In recent years, Sony Pictures Entertainment has been one of the most highly targeted companies by cyber crime groups.
The last months of the year 2014 were very tough on Sony, after a cybercriminal group which identifies itself asGOP (Guardians of Peace) performed the biggest cyber-attack on Sony Pictures Entertainment. In this article I will make a short summary of the attack:
When Sony Pictures employees came into the office on Monday, November 24th 2014, they discovered that their corporate network had been hacked. The attackers had left messages threatening to release sensitive information if Sony didn’t comply with the attackers’ demands; All Sony employees found the same message on their computer screens (see the above picture)

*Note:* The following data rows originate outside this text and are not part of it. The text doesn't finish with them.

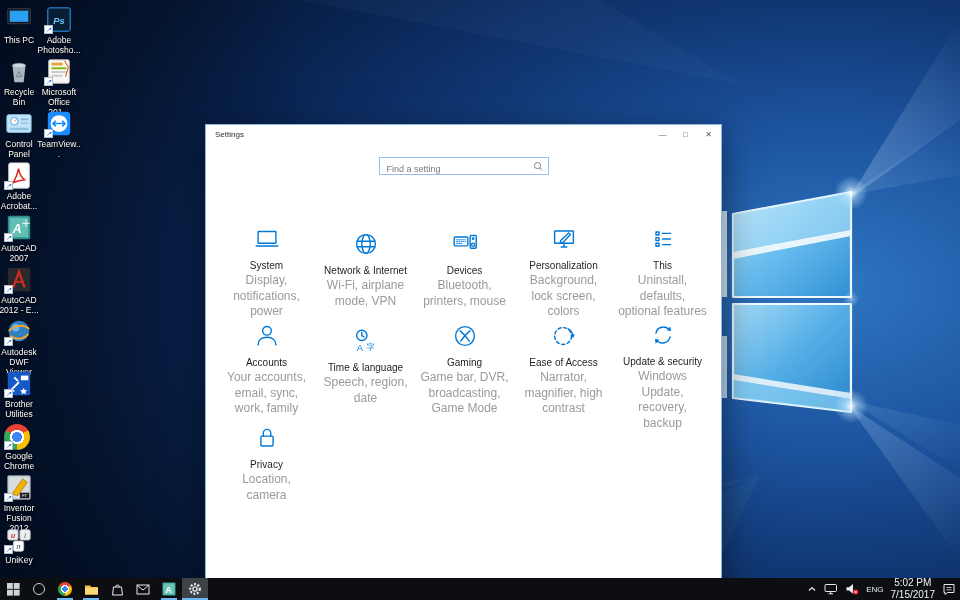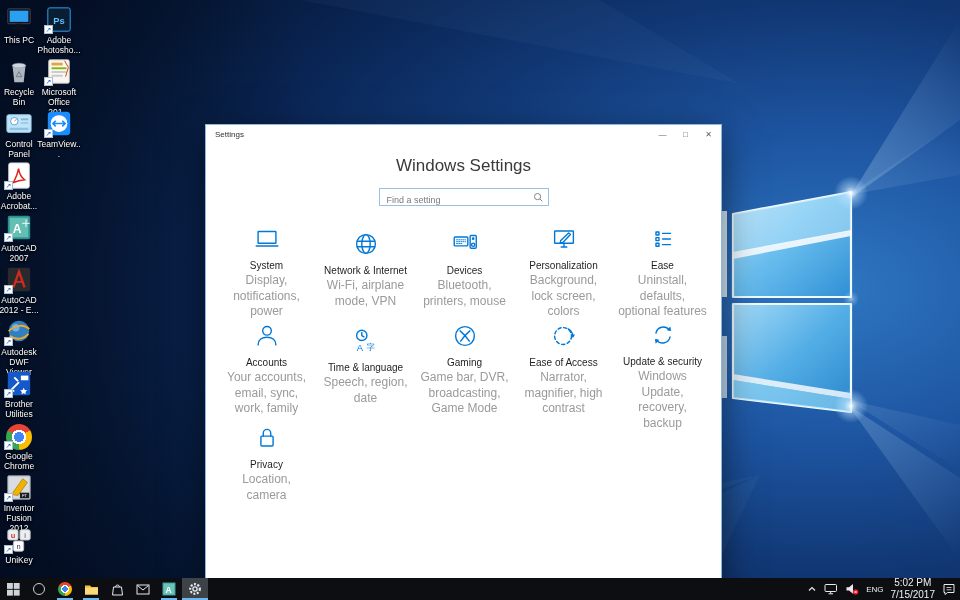"Ps" .dicon .ic { font-style: none -> italic; justify-content: center -> none }
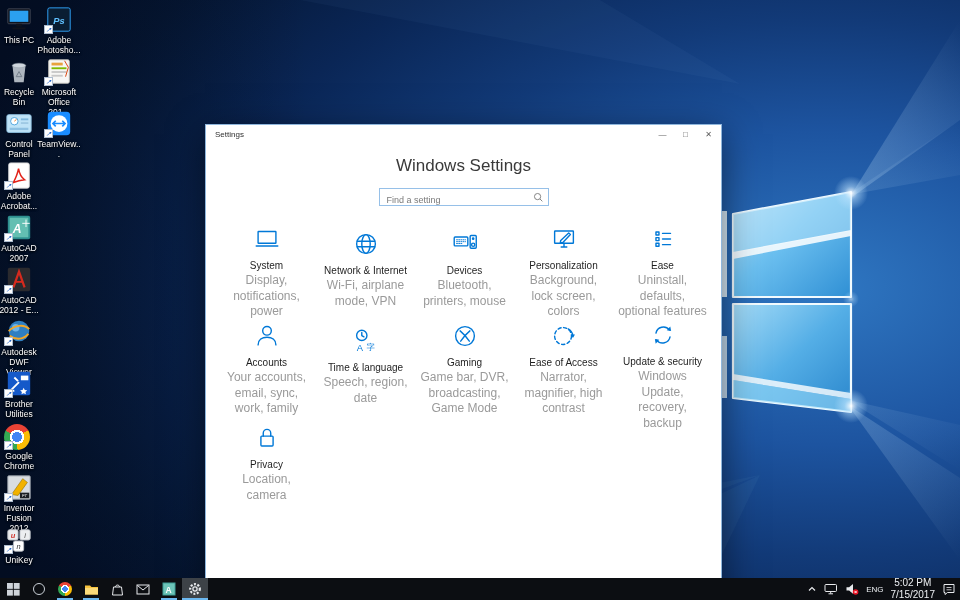"Windows Settings" div.heading { html: <div>Windows Settings</div> -> none }
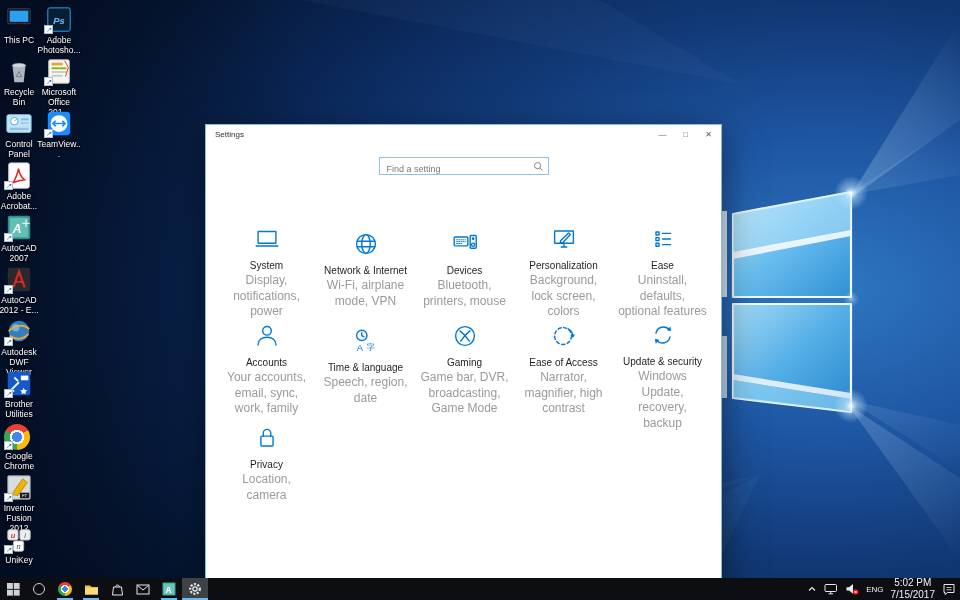"Ease" div.tlabel { text: Ease -> This }
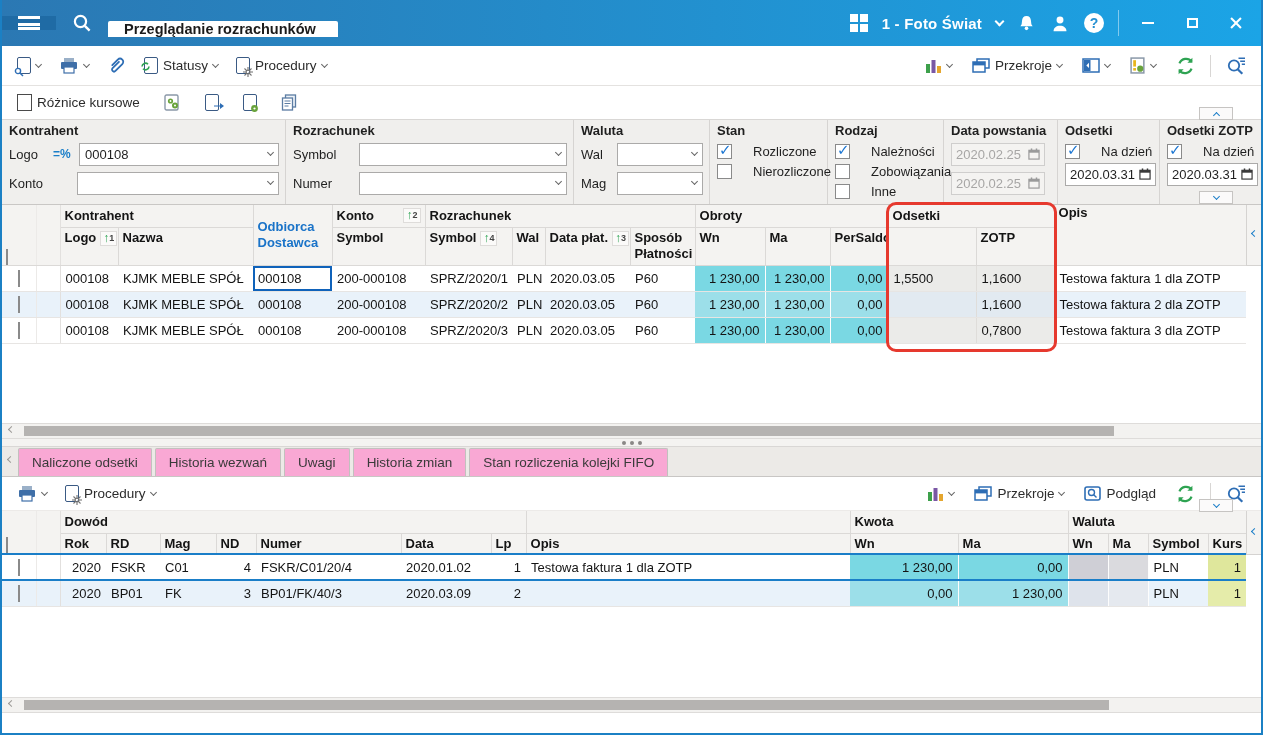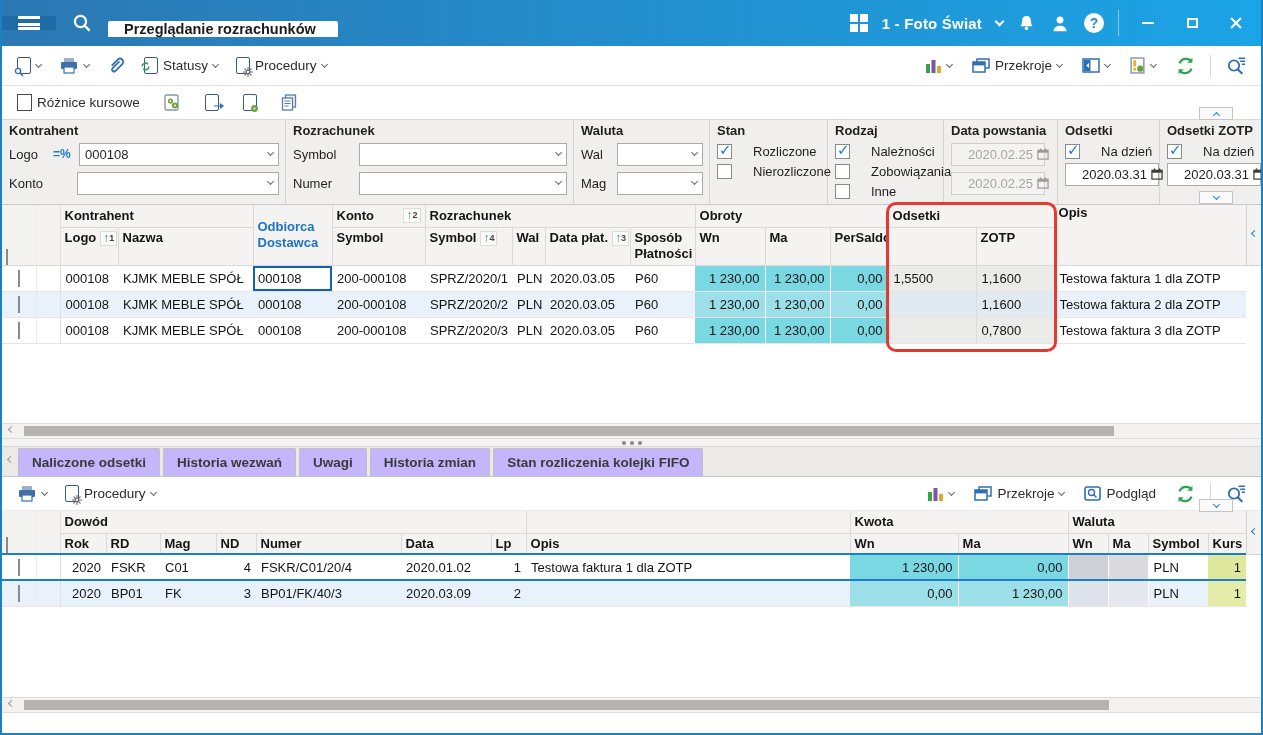"2020.02.25" .datef { padding: 0 16px -> 0 4px }
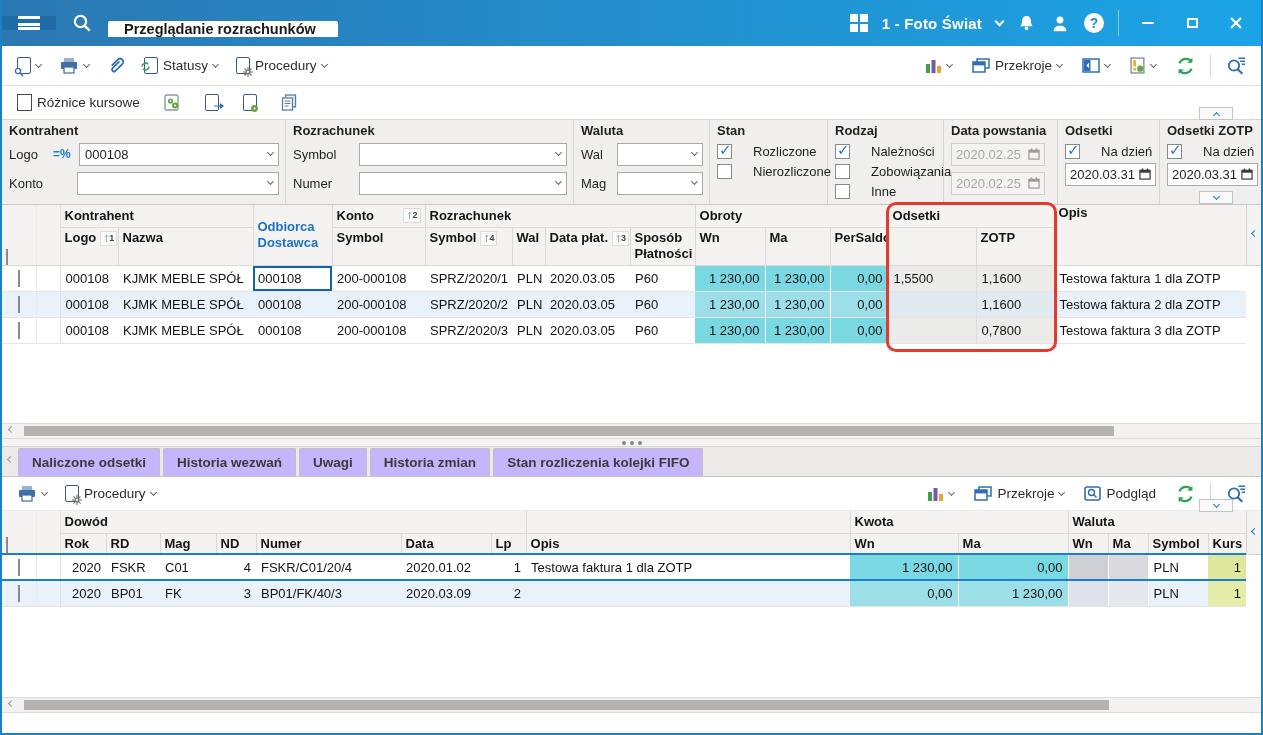"Naliczone odsetki" .tab { background: #c4b5fd -> #f9a8d4; font-weight: bold -> none }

The GOP hacker group claimed responsibility for the hack and had apparently stolen reams of internal corporate data as well. GOP leaked the movies Annie, Fury, Still Alice, Mr. Turner and To Write Love on Her Arms to the internet on Black Friday.
The massive data breach at Sony appeared to have exposed more sensitive documents, revealing the US Social Security Numbers of more than 47,000 celebrities as well as freelancers, current and former Sony employees. Employees at Sony Pictures Entertainment were sent a threatening email by the GOP. The e-mail was written in English and asked the company employees:
“Please sign your name to object the false (sic) of the company at the email address below, if you don’t want to suffer damage. If you don’t, not only you but your family will be in danger.”
A number of DDOS attacks (Distributed Denial-of-Service attack is an attempt to make a machine or network resource unavailable to its intended users) were launched against Sony servers by several hackers groups.
Is North Korea behind this cyber-attack?
Sony Pictures is working with the Federal Bureau of Investigation (FBI) to investigate the whole matter. Till then, the employees at the Studio were told to turn off their phones after receiving this email message.
Sony believes that the cyber-attack on its network is ‘payback’ for the upcoming Kim Jong Un assassination comedy film, The Interview, which is about two journalists who are recruited by the CIA to assassinate North Korean leader Kim Jong Un.
Speaking at a cybersecurity conference in Manhattan today, FBI director James Comey went into more detail about how the FBI determined that indeed, North Korea was behind the recent digital attacks on Sony Pictures.
So what we can learn from the recent events?
That there is no room for laziness when it comes to information security. We know there are many CEOs who think ‘it won’t happen to me’, but the fact is you must invest time and money in order to increase the information security level in your company.